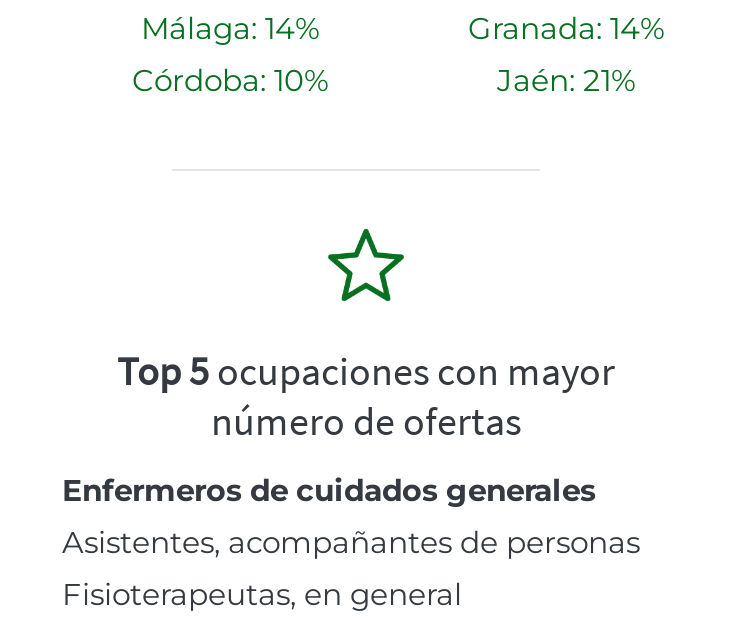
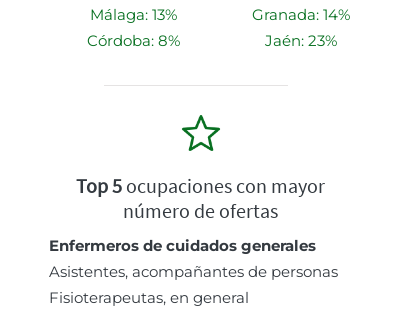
- Málaga: 14%
+ Málaga: 13%

- Córdoba: 10%
+ Córdoba: 8%

- Jaén: 21%
+ Jaén: 23%
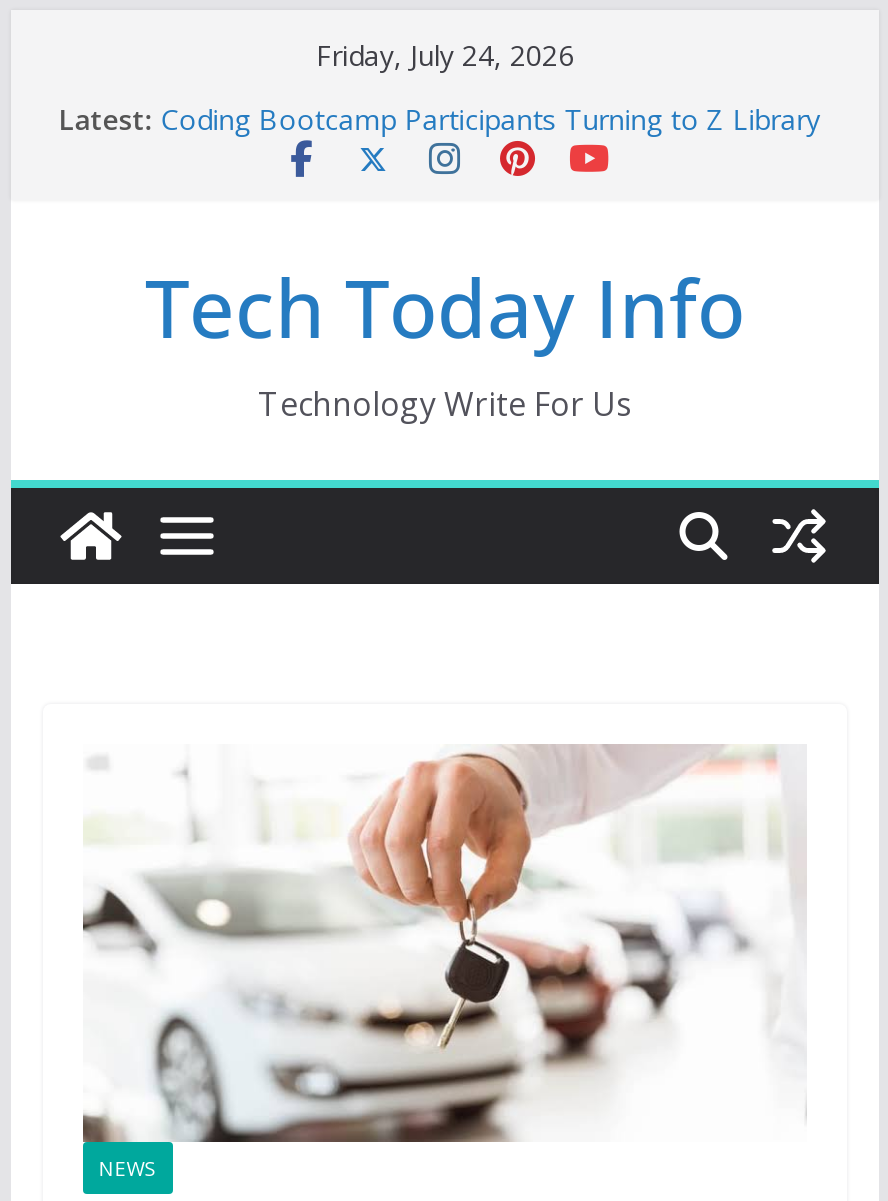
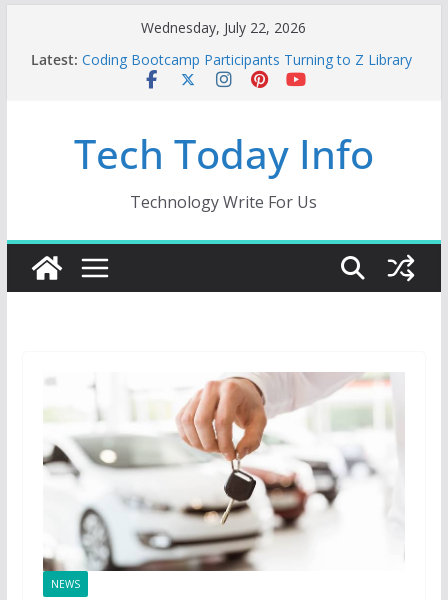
- Friday, July 24, 2026
+ Wednesday, July 22, 2026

=== WHAT TO PRODUCE ===
Your answer should be the lines above that contain the word "July", copied out.

=== WRITTEN RESPONSE ===
- Friday, July 24, 2026
+ Wednesday, July 22, 2026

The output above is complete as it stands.